Are Children Conceived Posthumously Eligible for Survivor Benefits?

Social Security insurance provides survivor benefits for dependent children of deceased workers to help compensate for the loss of financial support. Dependent children are defined as unmarried and under age 18 (19 if still full-time high school students). But are children conceived after the death of a parent eligible for these benefits? According to a U.S. appeals court, they may be. (1)
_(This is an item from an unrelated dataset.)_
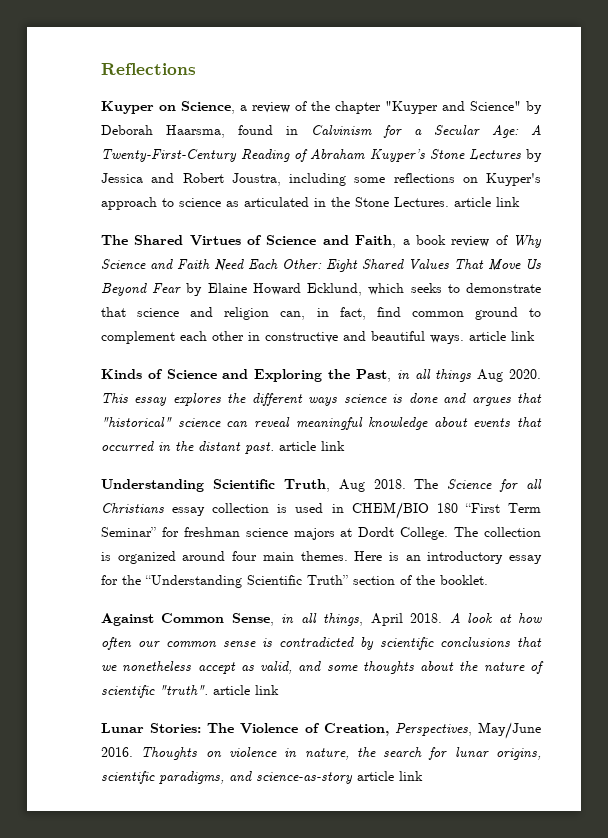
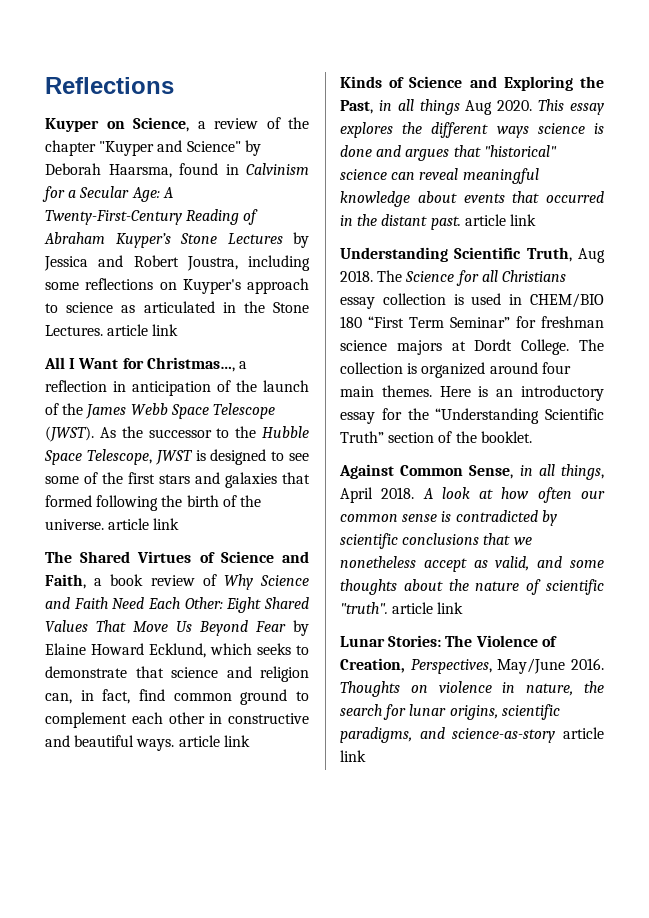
(520, 202) none -> [44,357,247,372] [45,380,309,396] [45,403,275,419] [45,426,309,442] [44,449,309,465] [45,472,310,488] [45,495,261,511] [45,518,180,530] // All I Want for Christmas…, a reflection in anticipation of the launch of the James Webb Space Telescope (JWST). As the successor to the Hubble Space Telescope, JWST is designed to see some of the first stars and galaxies that formed following the birth of the universe. article link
Karen Capato, a New Jersey mother, filed for and was denied survivor benefits on behalf of her twins who had been conceived in vitro after the death of their father, Robert. Mr. Capato had his sperm frozen before undergoing treatments for cancer in the hopes of producing a sibling for the couple’s other child. Mr. Capato died in March 2002; the twins were born in September of the following year. (2)

According to Social Security regulations, applicants have the right to appeal an agency decision. That process has four levels: reconsideration, hearing, an Appeals Council review and a review by a Federal Court. (3)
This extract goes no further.